*WHAT TO DO*: For each line below that contains the word "none", make a copy.

---------- EXERCISE INPUT

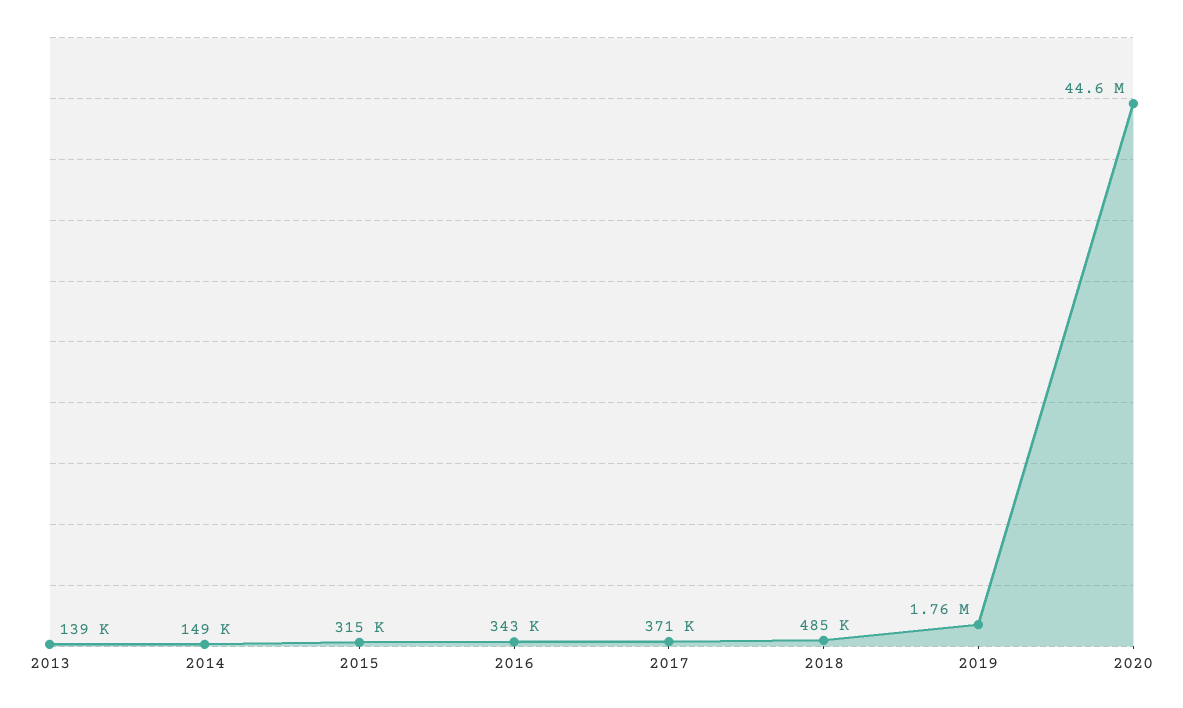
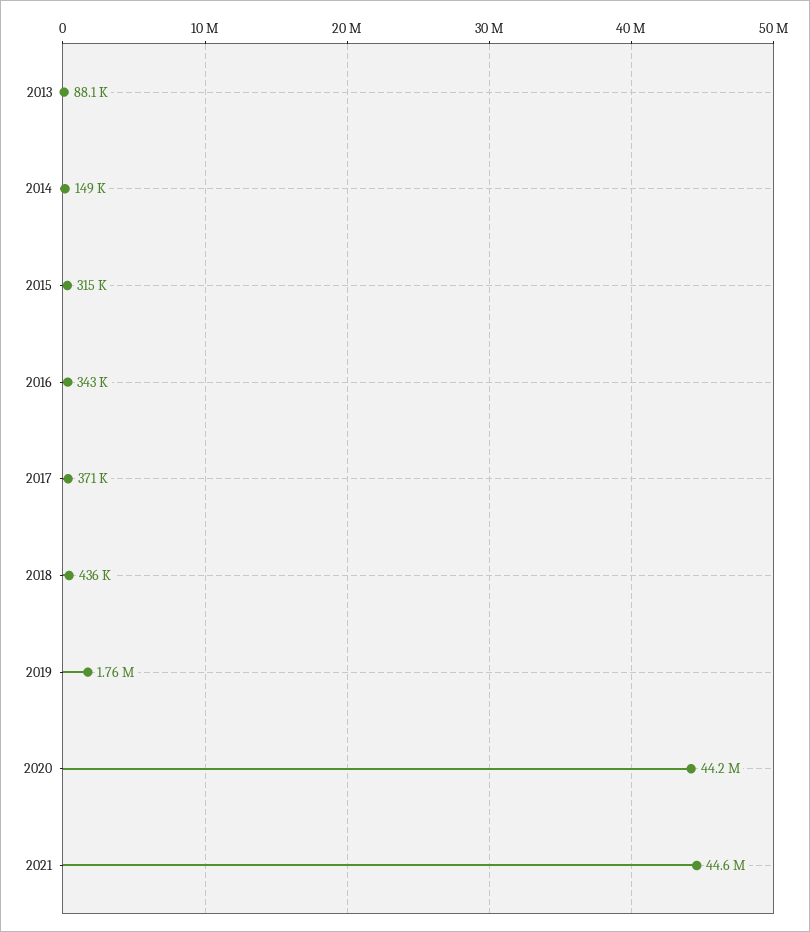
2013: 139000 -> 88100
2018: 485000 -> 436000
2020: 44600000 -> 44200000
2021: none -> 44600000

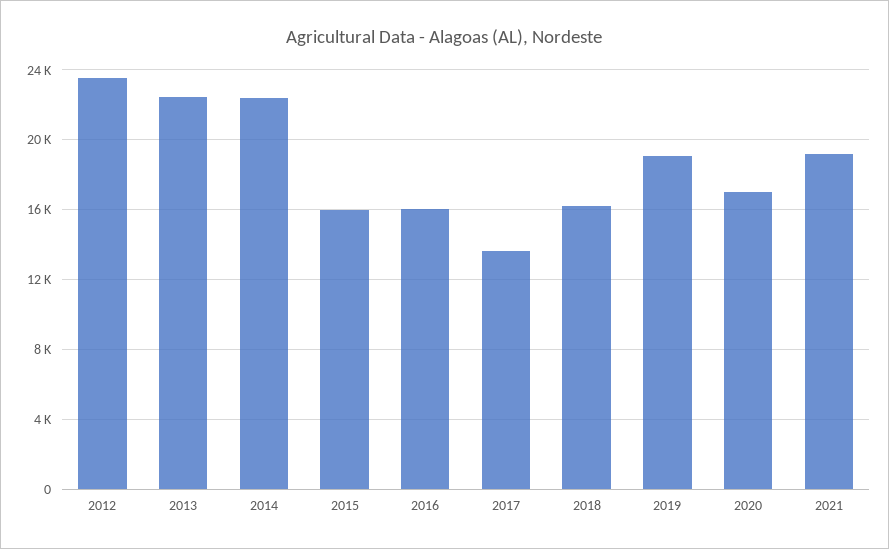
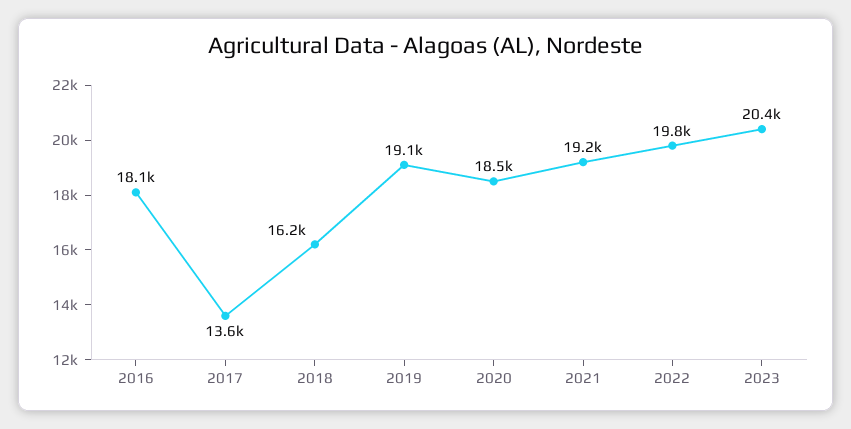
2012: 23500 -> none
2013: 22500 -> none
2014: 22500 -> none
2015: 16000 -> none
2016: 16000 -> 18100
2020: 17000 -> 18500
2022: none -> 19800
2023: none -> 20400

--------------------

*TASK RESPONSE*:
2021: none -> 44600000
2012: 23500 -> none
2013: 22500 -> none
2014: 22500 -> none
2015: 16000 -> none
2022: none -> 19800
2023: none -> 20400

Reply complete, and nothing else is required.